Re: [PATCH 13/13] lightnvm: Inherit mdts from the parent nvme device

[Date Prev][Date Next][Thread Prev][Thread Next][Date Index][Thread Index]

 



On Mon, Mar 4, 2019 at 2:44 PM Javier González <javier@xxxxxxxxxxx> wrote:
>
>
> > On 4 Mar 2019, at 14.25, Matias Bjørling <mb@xxxxxxxxxxx> wrote:
> >
> > On 3/4/19 2:19 PM, Javier González wrote:
> >>> On 4 Mar 2019, at 13.22, Hans Holmberg <hans@xxxxxxxxxxxxx> wrote:
> >>>
> >>> On Mon, Mar 4, 2019 at 12:44 PM Javier González <javier@xxxxxxxxxxx> wrote:
> >>>>> On 4 Mar 2019, at 12.30, Hans Holmberg <hans@xxxxxxxxxxxxx> wrote:
> >>>>>
> >>>>> On Mon, Mar 4, 2019 at 10:05 AM Javier González <javier@xxxxxxxxxxx> wrote:
> >>>>>>> On 27 Feb 2019, at 18.14, Igor Konopko <igor.j.konopko@xxxxxxxxx> wrote:
> >>>>>>>
> >>>>>>> Current lightnvm and pblk implementation does not care
> >>>>>>> about NVMe max data transfer size, which can be smaller
> >>>>>>> than 64*K=256K. This patch fixes issues related to that.
> >>>>>
> >>>>> Could you describe *what* issues you are fixing?
> >>>>>
> >>>>>>> Signed-off-by: Igor Konopko <igor.j.konopko@xxxxxxxxx>
> >>>>>>> ---
> >>>>>>> drivers/lightnvm/core.c      | 9 +++++++--
> >>>>>>> drivers/nvme/host/lightnvm.c | 1 +
> >>>>>>> include/linux/lightnvm.h     | 1 +
> >>>>>>> 3 files changed, 9 insertions(+), 2 deletions(-)
> >>>>>>>
> >>>>>>> diff --git a/drivers/lightnvm/core.c b/drivers/lightnvm/core.c
> >>>>>>> index 5f82036fe322..c01f83b8fbaf 100644
> >>>>>>> --- a/drivers/lightnvm/core.c
> >>>>>>> +++ b/drivers/lightnvm/core.c
> >>>>>>> @@ -325,6 +325,7 @@ static int nvm_create_tgt(struct nvm_dev *dev, struct nvm_ioctl_create *create)

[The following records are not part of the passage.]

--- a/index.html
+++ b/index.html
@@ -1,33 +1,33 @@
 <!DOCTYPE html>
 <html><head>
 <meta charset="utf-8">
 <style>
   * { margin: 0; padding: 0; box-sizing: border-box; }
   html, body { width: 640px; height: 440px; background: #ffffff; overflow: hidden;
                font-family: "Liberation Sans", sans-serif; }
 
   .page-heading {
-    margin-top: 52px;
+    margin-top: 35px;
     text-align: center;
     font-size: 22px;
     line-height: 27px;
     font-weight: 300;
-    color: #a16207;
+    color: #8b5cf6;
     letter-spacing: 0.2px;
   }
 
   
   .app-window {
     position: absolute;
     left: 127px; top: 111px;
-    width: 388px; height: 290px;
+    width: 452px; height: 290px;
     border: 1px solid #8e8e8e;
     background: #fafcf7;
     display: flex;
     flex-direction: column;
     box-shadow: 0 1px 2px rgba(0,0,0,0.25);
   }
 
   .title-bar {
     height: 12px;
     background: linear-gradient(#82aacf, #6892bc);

> >>>>>>>     struct nvm_target *t;
> >>>>>>>     struct nvm_tgt_dev *tgt_dev;
> >>>>>>>     void *targetdata;
> >>>>>>> +     unsigned int mdts;
> >>>>>>>     int ret;
> >>>>>>>
> >>>>>>>     switch (create->conf.type) {
> >>>>>>> @@ -412,8 +413,12 @@ static int nvm_create_tgt(struct nvm_dev *dev, struct nvm_ioctl_create *create)

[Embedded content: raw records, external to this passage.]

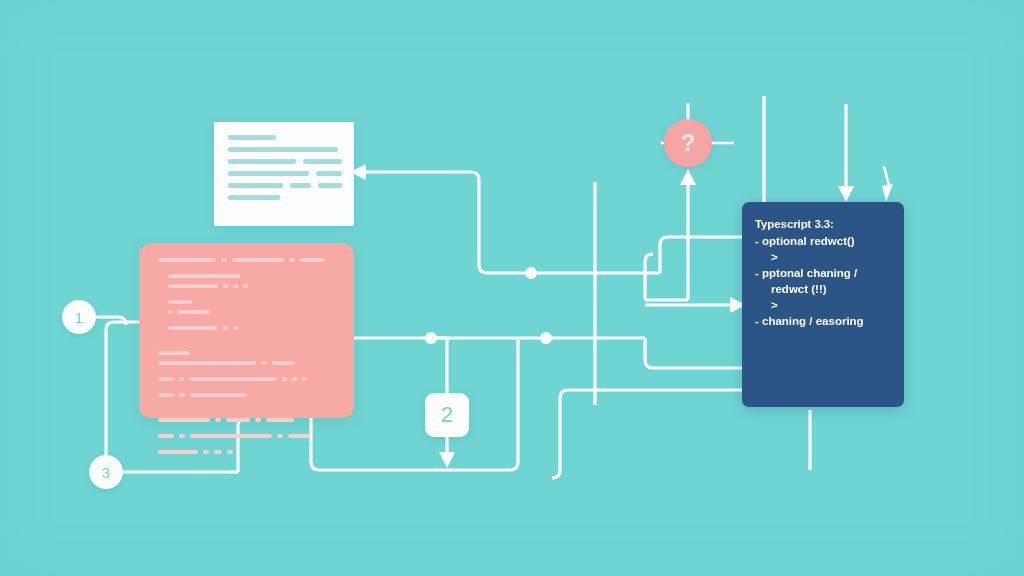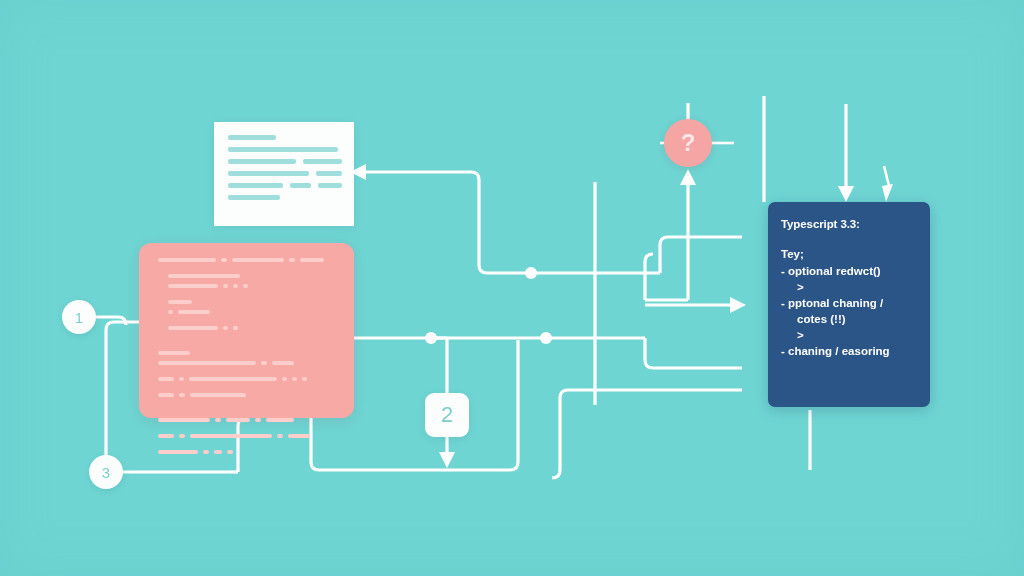--- a/index.html
+++ b/index.html
@@ -52,21 +52,21 @@
     padding: 15px 16px 0 19px;
     box-shadow: 0 3px 14px rgba(120,60,60,0.12);
   }
   #code-card-pink .line { background: #FBCDCB; height: 4px; margin-bottom: 6px; }
   #code-card-pink .line-row { margin-bottom: 6px; gap: 5px; }
   #code-card-pink .gap { height: 9px; }
 
   
   #note-panel {
     position: absolute;
-    left: 768px; top: 202px;
+    left: 742px; top: 202px;
     width: 162px; height: 205px;
     background: #2B5586;
     border-radius: 7px;
     padding: 14px 10px 0 13px;
     box-shadow: 0 3px 14px rgba(20,50,85,0.22);
   }
   #note-panel .note-head {
     color: #FFFFFF;
     font-size: 11.5px;
     line-height: 17px;
@@ -290,26 +290,25 @@
         <div class="line" style="width:6px"></div>
       <div class="line" style="width:8px"></div>
         <div class="line" style="width:6px"></div>
     </div>
   </div>
 
   <div id="note-panel">
     <div class="note-head">
       <div>Typescript 3.3:</div>
     </div>
-    <div class="note-sub">Tey;</div>
     <ul class="note-list">
       <li>- optional redwct()</li>
       <li class="cont">&gt;</li>
       <li>- pptonal chaning /</li>
-      <li class="cont">cotes (!!)</li>
+      <li class="cont">redwct (!!)</li>
       <li class="cont">&gt;</li>
       <li>- chaning / easoring</li>
     </ul>
   </div>
 
   <div class="badge-circle" id="badge-1">1</div>
 
   <div class="badge-circle" id="badge-3">3</div>
 
   <div id="badge-2">2</div>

> >>>>>>>     tdisk->private_data = targetdata;
> >>>>>>>     tqueue->queuedata = targetdata;
> >>>>>>>
> >>>>>>> -     blk_queue_max_hw_sectors(tqueue,
> >>>>>>> -                     (dev->geo.csecs >> 9) * NVM_MAX_VLBA);
> >>>>>>> +     mdts = (dev->geo.csecs >> 9) * NVM_MAX_VLBA;
> >>>>>>> +     if (dev->geo.mdts) {
> >>>>>>> +             mdts = min_t(u32, dev->geo.mdts,
> >>>>>>> +                             (dev->geo.csecs >> 9) * NVM_MAX_VLBA);
> >>>>>>> +     }
> >>>>>>> +     blk_queue_max_hw_sectors(tqueue, mdts);
> >>>>>>>
> >>>>>>>     set_capacity(tdisk, tt->capacity(targetdata));
> >>>>>>>     add_disk(tdisk);
> >>>>>>> diff --git a/drivers/nvme/host/lightnvm.c b/drivers/nvme/host/lightnvm.c
> >>>>>>> index b759c25c89c8..b88a39a3cbd1 100644
> >>>>>>> --- a/drivers/nvme/host/lightnvm.c
> >>>>>>> +++ b/drivers/nvme/host/lightnvm.c
> >>>>>>> @@ -991,6 +991,7 @@ int nvme_nvm_register(struct nvme_ns *ns, char *disk_name, int node)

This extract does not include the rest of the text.